Pruitt’s missing emails color Democrats’ talk-a-thon

By Mike Lee, Joel Kirkland | 02/17/2017 08:21 AM EST

OKLAHOMA CITY — The Oklahoma attorney general’s office will have until Tuesday to turn over as many as 3,000 documents related to Attorney General Scott Pruitt’s communications with oil, gas and coal groups, a state district judge ruled yesterday.

U.S. EPA administrator nominee Scott Pruitt.

U.S. EPA administrator nominee Scott Pruitt.

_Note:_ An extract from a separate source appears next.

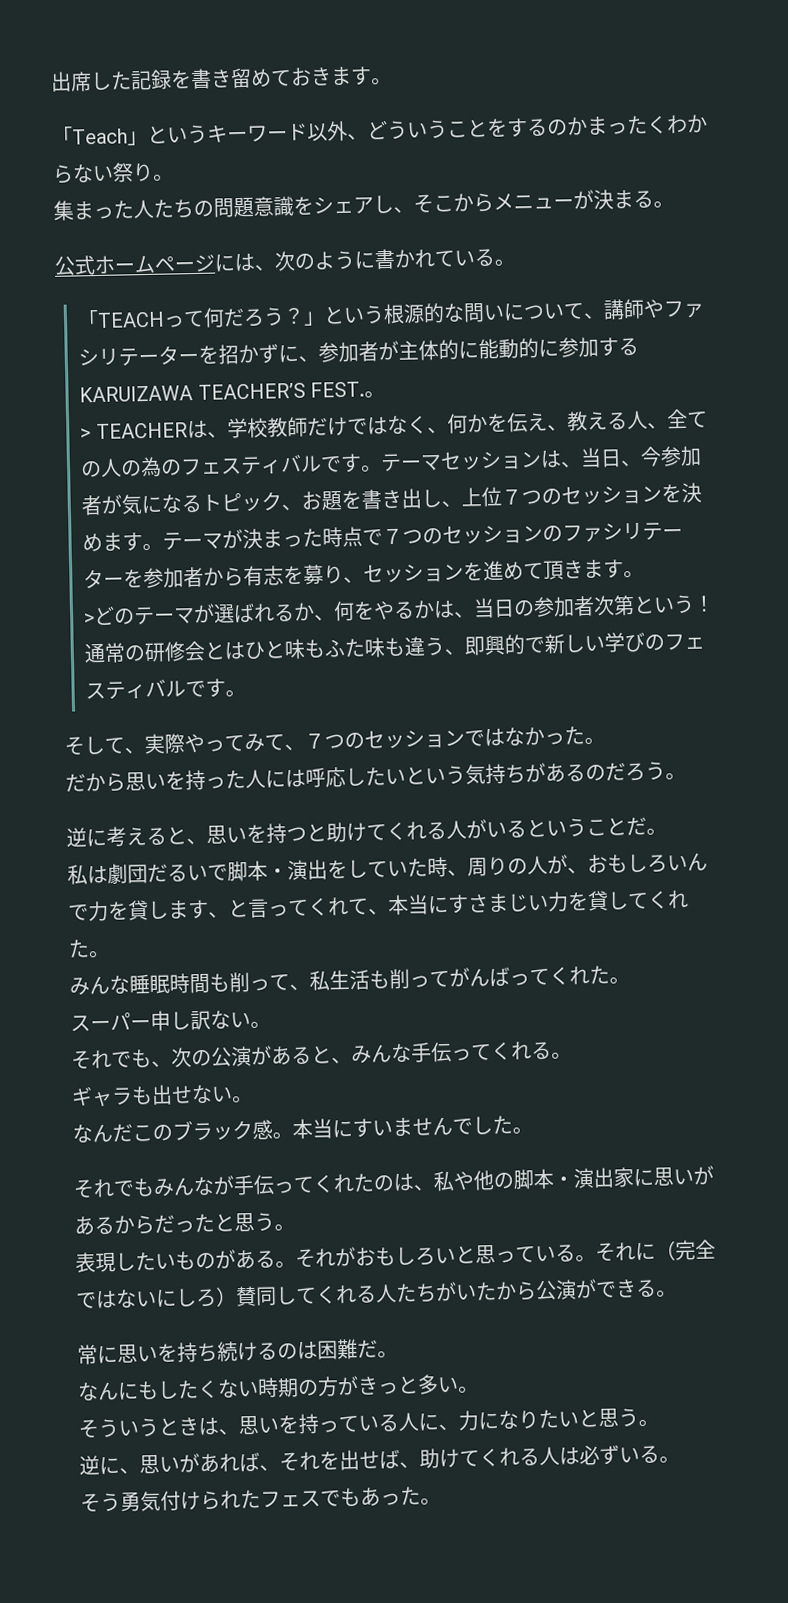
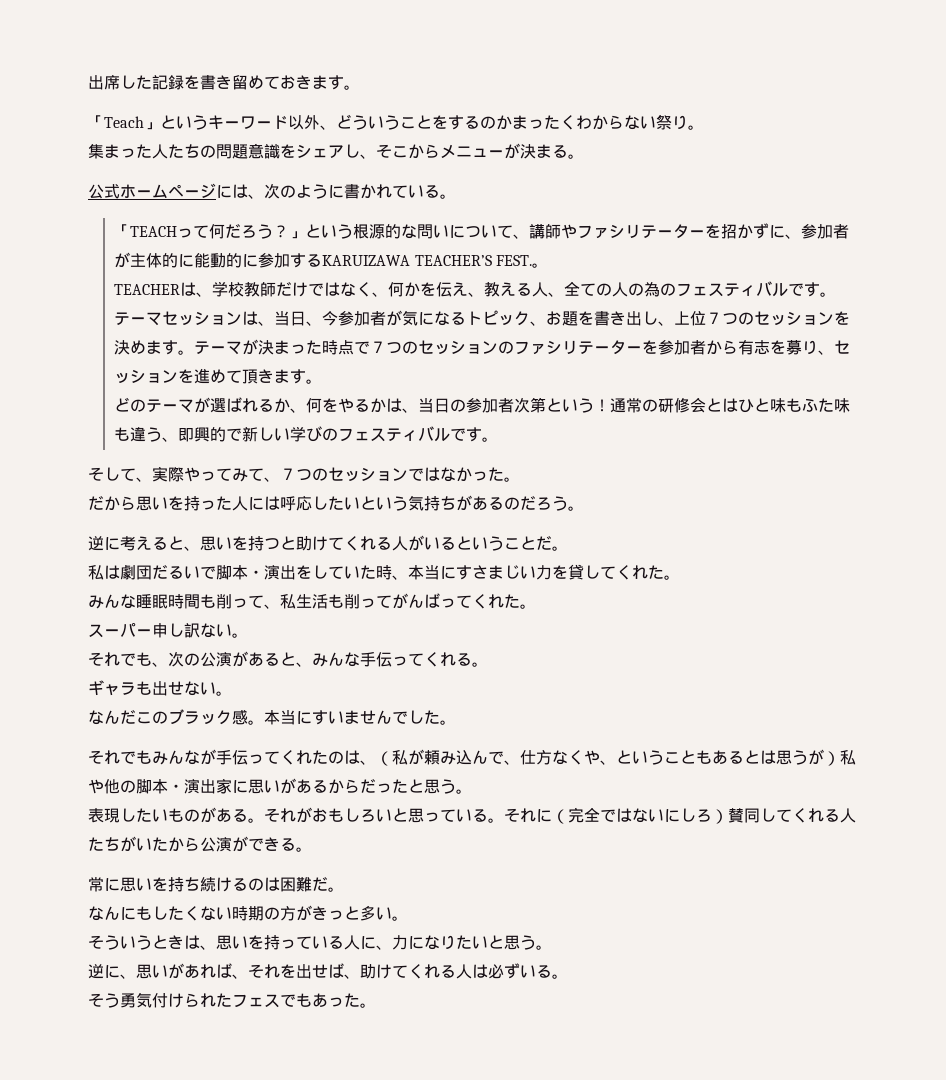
[80,428,92,440] > -> (548, 265) none
[84,613,96,625] > -> (323, 381) none
[467,852,708,877] [68,896,389,922] 周りの人が、おもしろいんで力を貸します、と言ってくれて、 -> (408, 577) none
(435, 1187) none -> [376,749,840,766] （私が頼み込んで、仕方なくや、ということもあるとは思うが）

Photo by the Oklahoma Farm Bureau, courtesy of Flickr.

OKLAHOMA CITY — The Oklahoma attorney general’s office will have until Tuesday to turn over as many as 3,000 documents related to Attorney General Scott Pruitt’s communications with oil, gas and coal groups, a state district judge ruled yesterday.

The legal action happened as Democrats vowed to talk all night, and they did, on the Republican attorney general’s nomination to be President Trump’s U.S. EPA administrator.

Yesterday, Democrats who boycotted an initial vote on Pruitt in the Senate Environment and Public Works Committee failed in their quixotic bid to delay a full Senate confirmation vote scheduled for this afternoon. Senate Majority Leader Mitch McConnell (R-Ky.) refused to put the brakes on the process, as Republicans teed up the partisan battle to get Pruitt through the door before the Senate’s Presidents Day recess.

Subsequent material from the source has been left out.